**** Extracted entries

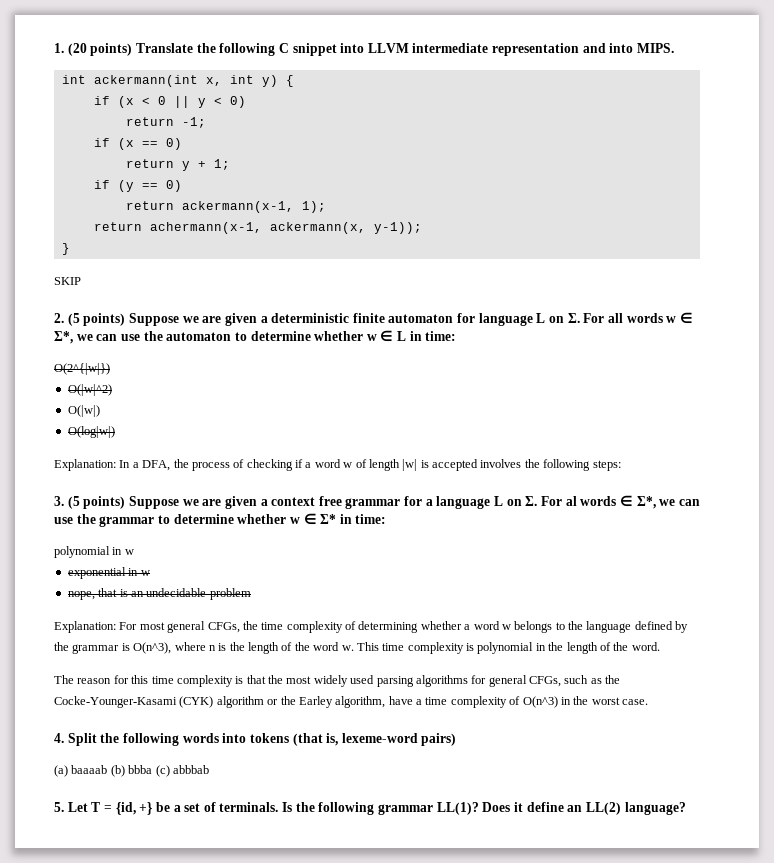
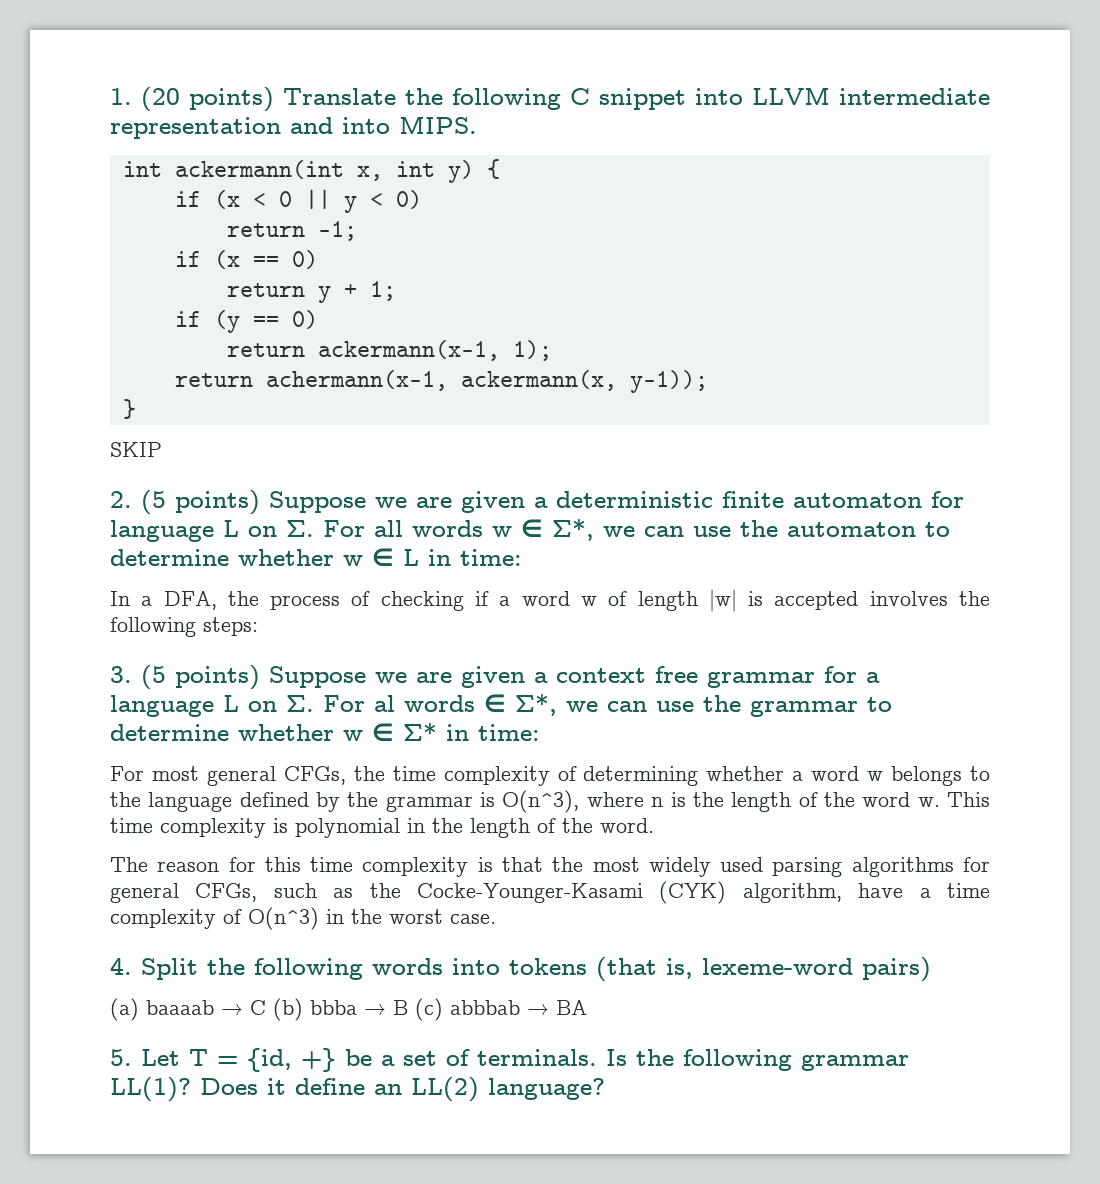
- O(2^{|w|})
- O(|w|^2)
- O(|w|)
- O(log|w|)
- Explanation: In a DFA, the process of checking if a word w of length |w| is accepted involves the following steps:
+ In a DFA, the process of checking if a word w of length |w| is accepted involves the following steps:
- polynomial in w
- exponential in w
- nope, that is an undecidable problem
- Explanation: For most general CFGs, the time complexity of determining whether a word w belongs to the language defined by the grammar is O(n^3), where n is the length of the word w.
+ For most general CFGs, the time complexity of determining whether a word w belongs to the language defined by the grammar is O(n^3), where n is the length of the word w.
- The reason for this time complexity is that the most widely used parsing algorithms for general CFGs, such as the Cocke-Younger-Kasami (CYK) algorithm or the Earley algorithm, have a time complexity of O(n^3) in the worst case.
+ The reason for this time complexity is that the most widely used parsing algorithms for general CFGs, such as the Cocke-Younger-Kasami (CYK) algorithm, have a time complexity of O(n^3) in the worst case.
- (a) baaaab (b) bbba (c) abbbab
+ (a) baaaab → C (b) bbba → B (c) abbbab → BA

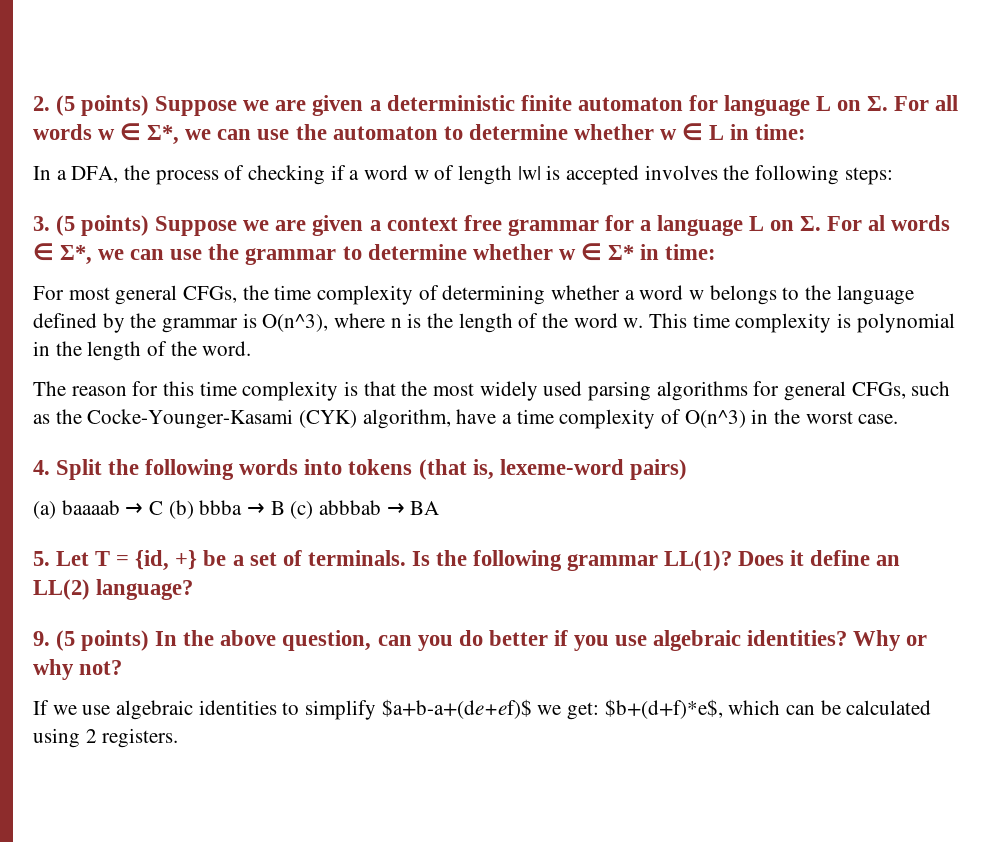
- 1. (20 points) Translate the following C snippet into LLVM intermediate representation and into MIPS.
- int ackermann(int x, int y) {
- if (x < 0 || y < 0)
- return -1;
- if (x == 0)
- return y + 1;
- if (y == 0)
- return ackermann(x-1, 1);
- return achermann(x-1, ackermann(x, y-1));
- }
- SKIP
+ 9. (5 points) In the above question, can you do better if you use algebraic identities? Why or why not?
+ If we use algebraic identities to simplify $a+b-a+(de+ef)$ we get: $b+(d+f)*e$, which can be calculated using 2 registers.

********

- **Problem to work on**
Give every entry back unchanged, with no pictures.

- **Output below**
- O(2^{|w|})
- O(|w|^2)
- O(|w|)
- O(log|w|)
- Explanation: In a DFA, the process of checking if a word w of length |w| is accepted involves the following steps:
+ In a DFA, the process of checking if a word w of length |w| is accepted involves the following steps:
- polynomial in w
- exponential in w
- nope, that is an undecidable problem
- Explanation: For most general CFGs, the time complexity of determining whether a word w belongs to the language defined by the grammar is O(n^3), where n is the length of the word w.
+ For most general CFGs, the time complexity of determining whether a word w belongs to the language defined by the grammar is O(n^3), where n is the length of the word w.
- The reason for this time complexity is that the most widely used parsing algorithms for general CFGs, such as the Cocke-Younger-Kasami (CYK) algorithm or the Earley algorithm, have a time complexity of O(n^3) in the worst case.
+ The reason for this time complexity is that the most widely used parsing algorithms for general CFGs, such as the Cocke-Younger-Kasami (CYK) algorithm, have a time complexity of O(n^3) in the worst case.
- (a) baaaab (b) bbba (c) abbbab
+ (a) baaaab → C (b) bbba → B (c) abbbab → BA

- 1. (20 points) Translate the following C snippet into LLVM intermediate representation and into MIPS.
- int ackermann(int x, int y) {
- if (x < 0 || y < 0)
- return -1;
- if (x == 0)
- return y + 1;
- if (y == 0)
- return ackermann(x-1, 1);
- return achermann(x-1, ackermann(x, y-1));
- }
- SKIP
+ 9. (5 points) In the above question, can you do better if you use algebraic identities? Why or why not?
+ If we use algebraic identities to simplify $a+b-a+(de+ef)$ we get: $b+(d+f)*e$, which can be calculated using 2 registers.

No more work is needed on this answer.